==== The input ====

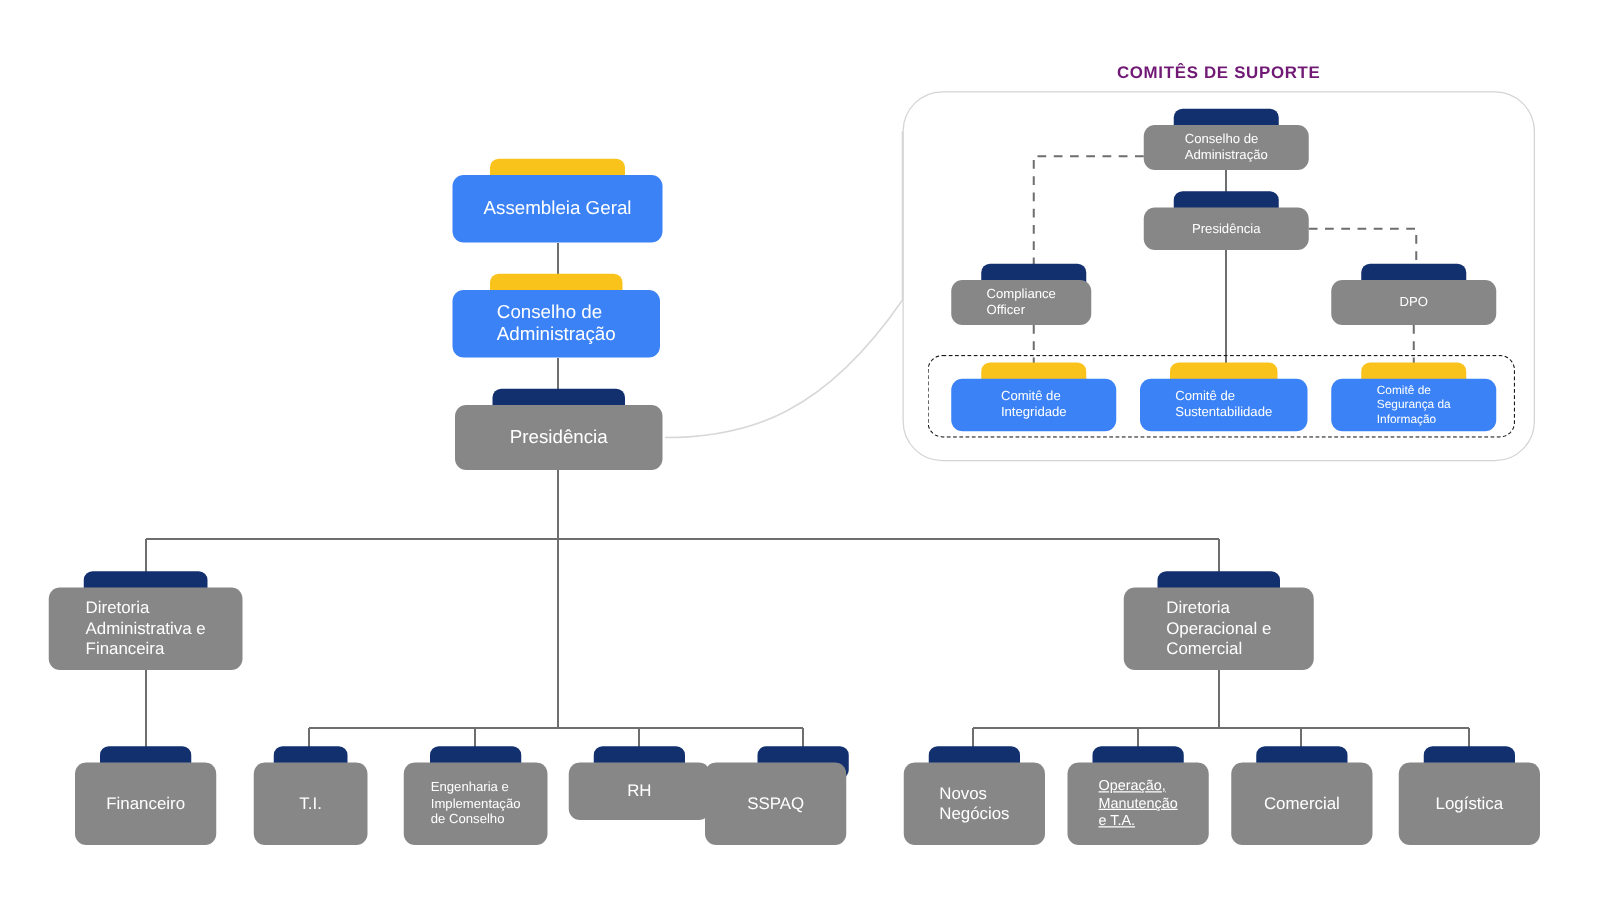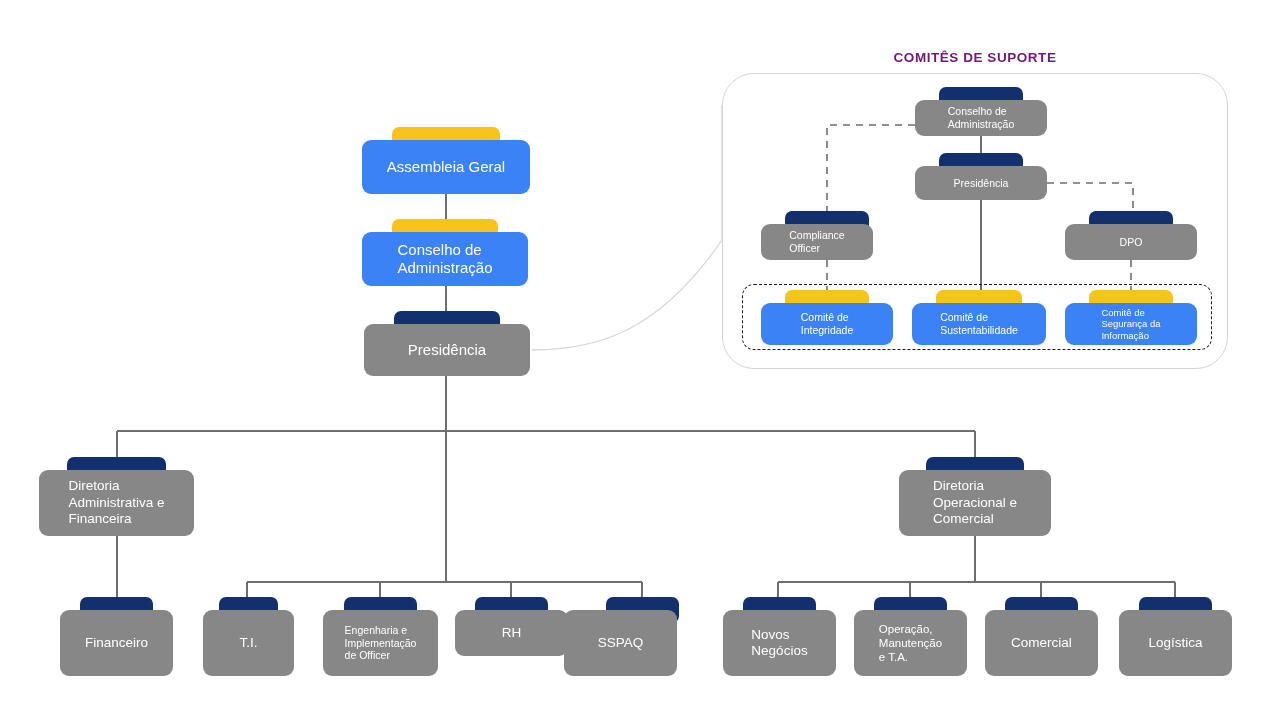--- a/index.html
+++ b/index.html
@@ -160,37 +160,37 @@
         <span class="lbl">Financeiro</span>
       </div>
       <div class="tab navy" style="left: 219px; top: 597px; width: 59px;"></div>
       <div class="node gray" style="left: 203px; top: 610px; width: 91px; height: 66px; font-size: 13.5px;">
         <span class="lbl">T.I.</span>
       </div>
       <div class="tab navy" style="left: 344px; top: 597px; width: 73px;"></div>
       <div class="node gray" style="left: 323px; top: 610px; width: 115px; height: 66px; font-size: 10.5px;">
         <span class="lbl">Engenharia e
 Implementação
-de Officer</span>
+de Conselho</span>
       </div>
       <div class="tab navy" style="left: 475px; top: 597px; width: 73px;"></div>
       <div class="node gray" style="left: 455px; top: 610px; width: 113px; height: 46px; font-size: 13.5px;">
         <span class="lbl">RH</span>
       </div>
       <div class="tab navy" style="left: 606px; top: 597px; width: 73px;"></div>
       <div class="node gray" style="left: 564px; top: 610px; width: 113px; height: 66px; font-size: 13.5px;">
         <span class="lbl">SSPAQ</span>
       </div>
       <div class="tab navy" style="left: 743px; top: 597px; width: 73px;"></div>
       <div class="node gray" style="left: 723px; top: 610px; width: 113px; height: 66px; font-size: 13.5px;">
         <span class="lbl">Novos
 Negócios</span>
       </div>
       <div class="tab navy" style="left: 874px; top: 597px; width: 73px;"></div>
-      <div class="node gray" style="left: 854px; top: 610px; width: 113px; height: 66px; font-size: 11.5px;">
+      <div class="node gray" style="left: 854px; top: 610px; width: 113px; height: 66px; font-size: 11.5px; text-decoration: underline;">
         <span class="lbl">Operação,
 Manutenção
 e T.A.</span>
       </div>
       <div class="tab navy" style="left: 1005px; top: 597px; width: 73px;"></div>
       <div class="node gray" style="left: 985px; top: 610px; width: 113px; height: 66px; font-size: 13.5px;">
         <span class="lbl">Comercial</span>
       </div>
       <div class="tab navy" style="left: 1139px; top: 597px; width: 73px;"></div>
       <div class="node gray" style="left: 1119px; top: 610px; width: 113px; height: 66px; font-size: 13.5px;">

====

◆ Exercise description: Each line from the one with "Implementação" through the last line of the records above must be retyped exactly, and no other line may be given.

◆ Answer section:
 Implementação
-de Officer</span>
+de Conselho</span>
       </div>
       <div class="tab navy" style="left: 475px; top: 597px; width: 73px;"></div>
       <div class="node gray" style="left: 455px; top: 610px; width: 113px; height: 46px; font-size: 13.5px;">
         <span class="lbl">RH</span>
       </div>
       <div class="tab navy" style="left: 606px; top: 597px; width: 73px;"></div>
       <div class="node gray" style="left: 564px; top: 610px; width: 113px; height: 66px; font-size: 13.5px;">
         <span class="lbl">SSPAQ</span>
       </div>
       <div class="tab navy" style="left: 743px; top: 597px; width: 73px;"></div>
       <div class="node gray" style="left: 723px; top: 610px; width: 113px; height: 66px; font-size: 13.5px;">
         <span class="lbl">Novos
 Negócios</span>
       </div>
       <div class="tab navy" style="left: 874px; top: 597px; width: 73px;"></div>
-      <div class="node gray" style="left: 854px; top: 610px; width: 113px; height: 66px; font-size: 11.5px;">
+      <div class="node gray" style="left: 854px; top: 610px; width: 113px; height: 66px; font-size: 11.5px; text-decoration: underline;">
         <span class="lbl">Operação,
 Manutenção
 e T.A.</span>
       </div>
       <div class="tab navy" style="left: 1005px; top: 597px; width: 73px;"></div>
       <div class="node gray" style="left: 985px; top: 610px; width: 113px; height: 66px; font-size: 13.5px;">
         <span class="lbl">Comercial</span>
       </div>
       <div class="tab navy" style="left: 1139px; top: 597px; width: 73px;"></div>
       <div class="node gray" style="left: 1119px; top: 610px; width: 113px; height: 66px; font-size: 13.5px;">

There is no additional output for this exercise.